С Андреем Павловичем он поддерживал разговор как бы по обязанности, стараясь навести своего друга на более продолжительный монолог, чтобы под его говор незаметно думать свою особую думу, которой он боялся поделиться даже со своим братом по духу, любимым им на самом деле истинной братской любовью.
Не клеившуюся беседу друзей, к вящему удовольствию последних, прервал своим приходом в кабинет сына Павел Кириллович Зарудин.
XV
СЕНАТОР
Старик Зарудин за эти почти семь лет тоже ни мало не изменился и даже казался как бы помолодевшим. Это происходило главным образом от изменившегося положения Павла Кирилловича в Петербурге.
Он уже не находился в угнетавшем его бюрократическое самолюбие «не у дел», а уже около года как был назначен сенатором.
«Сенаторство» было заветною мечтою старика Зарудина, считавшего это назначение воздаянием за его заслуги по управлению двумя губерниями, воздаянием, хотя и поздним, но все же приятным завзятому бюрократу.
С этим назначением он изменился не только нравственно, но и физически; сознание, что он снова занял место некоторой и даже далеко не незначительной спицы в государственной колеснице, вдохнуло в него силу и жизнь — он выпрямился и гордо стал носить свою еще так недавно опальную голову.
По странной иронии судьбы, назначение сенатором он получил по предстательству того же ненавистного ему Аракчеева. Произошло это при следующих обстоятельствах.

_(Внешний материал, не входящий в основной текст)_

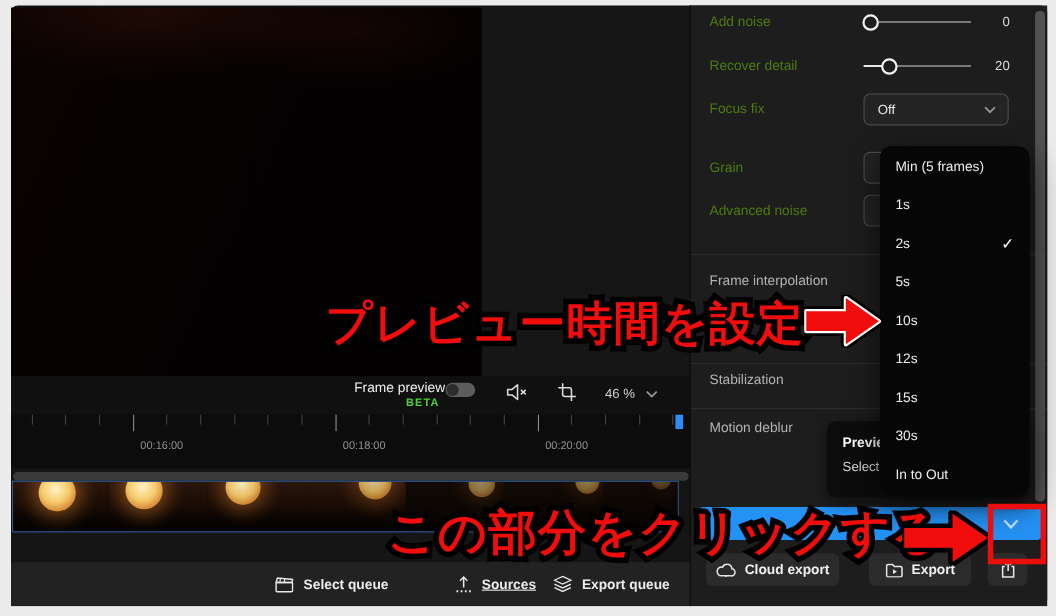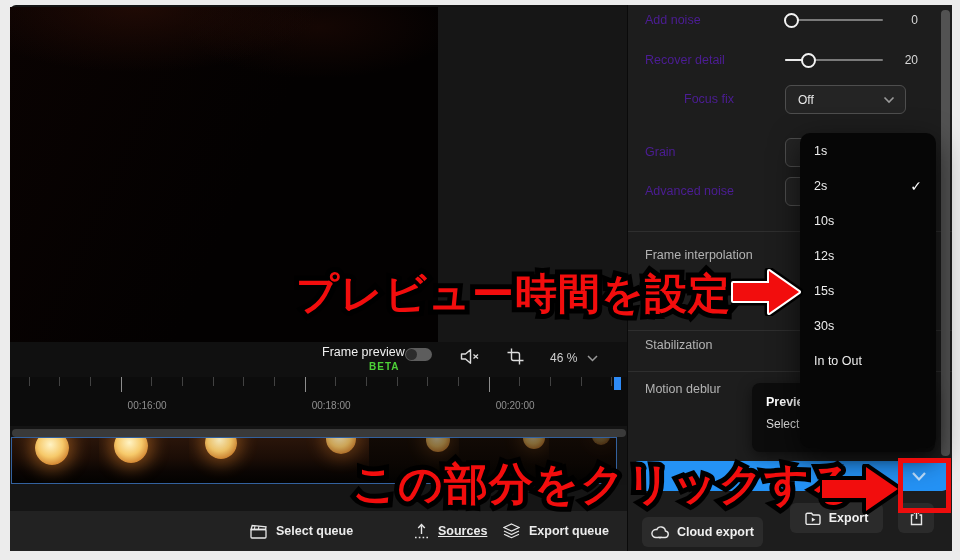--- a/index.html
+++ b/index.html
@@ -1,20 +1,20 @@
 <!DOCTYPE html>
 <html><head>
 <meta charset="utf-8">
 <style>
   html,body{margin:0;padding:0;}
   body{width:960px;height:560px;background:#ececec;font-family:"Liberation Sans",sans-serif;
        -webkit-font-smoothing:antialiased;position:relative;overflow:hidden;}
   .abs{position:absolute;}
   #stage{position:absolute;left:0;top:0;width:960px;height:560px;}
-  .panel-label{color:#4c1d95;font-size:12.5px;}
+  .panel-label{color:#4d7c0f;font-size:12.5px;}
   .dim-label{color:#b3b3b3;font-size:12.5px;}
   .value{color:#d8d8d8;font-size:12px;text-align:right;}
   .divider{height:1px;background:rgba(255,255,255,0.08);}
   .selectbox{border:1px solid #4e4e4e;border-radius:6px;background:#242424;display:flex;align-items:center;box-sizing:border-box;}
   .selectbox .sel-text{color:#e8e8e8;font-size:12px;margin-left:12px;flex:1;}
   .slider-track{height:2px;background:#7a7a7a;border-radius:1px;}
   .slider-fill{height:2px;background:#e9e9e9;border-radius:1px;}
   .slider-knob{width:11px;height:11px;border-radius:50%;background:#1d1d1d;border:2px solid #f2f2f2;box-sizing:content-box;}
   .menu-panel{background:#060606;border-radius:10px;box-shadow:0 10px 30px rgba(0,0,0,0.65);z-index:30;}
   .menu-item{height:35px;display:flex;align-items:center;padding:0 14px;color:#ededed;font-size:12.5px;}
@@ -55,22 +55,22 @@
   <div class="abs slider-track" style="left:785px;top:19px;width:98px;"></div>
   <div class="abs slider-knob" style="left:784px;top:12.5px;"></div>
   <div class="abs value" style="left:888px;top:13px;width:30px;">0</div>
 
   <div class="abs panel-label" style="left:645px;top:53px;">Recover detail</div>
   <div class="abs slider-track" style="left:785px;top:59px;width:98px;"></div>
   <div class="abs slider-fill" style="left:785px;top:59px;width:22px;"></div>
   <div class="abs slider-knob" style="left:801px;top:52.5px;"></div>
   <div class="abs value" style="left:888px;top:53px;width:30px;">20</div>
 
-  <div class="abs panel-label" style="left:645px;top:92px;margin-left:39px;">Focus fix</div>
-  <div class="abs selectbox" style="left:785px;top:85px;width:121px;height:29px;">
+  <div class="abs panel-label" style="left:645px;top:92px;">Focus fix</div>
+  <div class="abs selectbox" style="left:785px;top:85px;width:132px;height:29px;">
     <span class="sel-text">Off</span>
     <svg width="12" height="8" viewBox="0 0 12 8" style="margin-right:10px;">
         <polyline points="1.5,1.5 6,6 10.5,1.5" fill="none" stroke="#9a9a9a" stroke-width="1.6"></polyline>
       </svg>
   </div>
 
   <div class="abs panel-label" style="left:645px;top:145px;">Grain</div>
   <div class="abs selectbox" style="left:785px;top:138px;width:132px;height:29px;"></div>
 
   <div class="abs panel-label" style="left:645px;top:184px;">Advanced noise</div>
@@ -84,40 +84,42 @@
   <div class="abs dim-label" style="left:645px;top:382px;">Motion deblur</div>
 
   <div class="abs" style="left:941px;top:10px;width:9px;height:446px;background:#525252;border-radius:4px;"></div>
 
   <div class="abs tooltip" style="left:752px;top:383px;width:183px;height:69px;">
     <div class="tt1" style="margin:12px 0 0 14px;">Previe</div>
     <div class="tt2" style="margin:8px 0 0 14px;">Select</div>
   </div>
 
   <div class="abs menu-panel" style="left:800px;top:133px;width:136px;height:315px;">
+    <div class="menu-item">Min (5 frames)</div>
     <div class="menu-item">1s</div>
     <div class="menu-item">
       <span>2s</span>
       <span class="menu-check">✓</span>
     </div>
+    <div class="menu-item">5s</div>
     <div class="menu-item">10s</div>
     <div class="menu-item">12s</div>
     <div class="menu-item">15s</div>
     <div class="menu-item">30s</div>
     <div class="menu-item">In to Out</div>
   </div>
 
   <div class="abs" style="left:633px;top:461px;width:315px;height:30px;background:#2492f5;border-radius:6px;"></div>
   <div class="abs" style="left:905px;top:466px;width:28px;height:20px;display:flex;align-items:center;justify-content:center;">
     <svg width="16" height="11" viewBox="0 0 16 11">
         <polyline points="2,2 8,8.5 14,2" fill="none" stroke="#bfe0ff" stroke-width="2.2"></polyline>
       </svg>
   </div>
 
-  <div class="abs btn" style="left:642px;top:517px;width:121px;height:30px;text-align:center;">
+  <div class="abs btn" style="left:642px;top:503px;width:121px;height:30px;text-align:center;">
     <svg width="18" height="13" viewBox="0 0 18 13">
         <path d="M5 11.5 a4 4 0 1 1 .8-7.9 a4.5 4.5 0 0 1 8.6 1.4 a3.2 3.2 0 0 1 -.9 6.5 z" fill="none" stroke="#e8e8e8" stroke-width="1.4"></path>
         <path d="M9 12.8 l-2-2 h4 z" fill="#e8e8e8"></path>
       </svg>
     <span>Cloud export</span>
   </div>
   <div class="abs btn" style="left:790px;top:503px;width:93px;height:30px;">
     <svg width="16" height="13" viewBox="0 0 16 13">
         <path d="M1 3 V11 a1.5 1.5 0 0 0 1.5 1.5 H13.5 A1.5 1.5 0 0 0 15 11 V4.5 A1.5 1.5 0 0 0 13.5 3 H8 L6.5 1.2 H2.5 A1.5 1.5 0 0 0 1 3 z" fill="none" stroke="#e8e8e8" stroke-width="1.4"></path>
         <path d="M6.8 5.6 l3.6 2.1 l-3.6 2.1 z" fill="#e8e8e8"></path>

Несмотря на видимое для всех враждебное отношение к графу Алексею Андреевичу, Павел Кириллович внутренне сознавал, как свои провинности, так и то значение, которое «железный граф» имел в управлении государством. Не признавая из упрямства открыто его заслуг, он втайне хорошо видел и понимал их. Аракчеев был и продолжал оставаться силой — этого не мог отрицать Павел Кириллович. Окружив себя лицами, враждебными всесильному графу, он увидал, что эти лица далее глумления над царским любимцем «за стеною» не идут и от них ему нечего ждать нужной протекции, а между тем, чувствовать себя выкинутым за борт государственного корабля для честолюбивого Зарудина стало невыносимым, и он решил обратиться к тому же, как он уверял всех, злейшему врагу его — графу Аракчееву.
Надо заметить, что решимость стоила Павлу Кирилловичу не дешево — она стоила ему в десяток начатых и разорванных в клочки писем к всесильному графу. Наконец, одно из писем удовлетворило его.
Вот что написал он:
«Вы удивитесь, вероятно, получив письмо от человека вам неприятного, но это самое должно возбудить в вас чувство самолюбия, видя, что я, доведенный вами до последней крайности, вас же избрал орудием к оказанию мне справедливой защиты, предполагая в вас благородство превыше мести.
Я тридцать пять лет в службе, был губернатором в двух губерниях и везде был отличаем начальством и великой княгиней Екатериной Павловной. Никогда не просил, никогда ничего не получал и до сих пор не имею даже в петлице украшения. Ныне по проискам и клевете лишен места, а с тем вместе, дневного пропитания, и подобно страдальцу при овчей купели, взываю: человека не имам.
В вас-то надеюсь я обрести такого человека, почему и прибегаю об оказании мне справедливого возмездия за мою усердную и беспорочную службу».
Павел Кириллович отправил письмо.
По словам посланного, граф Алексей Андреевич взял его, прочел, положил на бюро и сказал:
— Кланяйся Павлу Кирилловичу!
Зарудин стал ждать ответа, но ответ не приходил.
Прежняя злоба против графа заклокотала в душе старика, особенно когда он узнал, что Алексей Андреевич выехал за границу, видимо, ничем не разрешив его просьбы.
Павел Кириллович не хотел принять во внимание, что его полное достоинств и самовосхваления письмо могло прямо не понравиться графу и остаться без всяких последствий. Он упрямо продолжал думать, что граф Алексей Андреевич обязан был оценить то унижение, которое испытывал он, Зарудин, обращаясь с просьбой к нему, Аракчееву.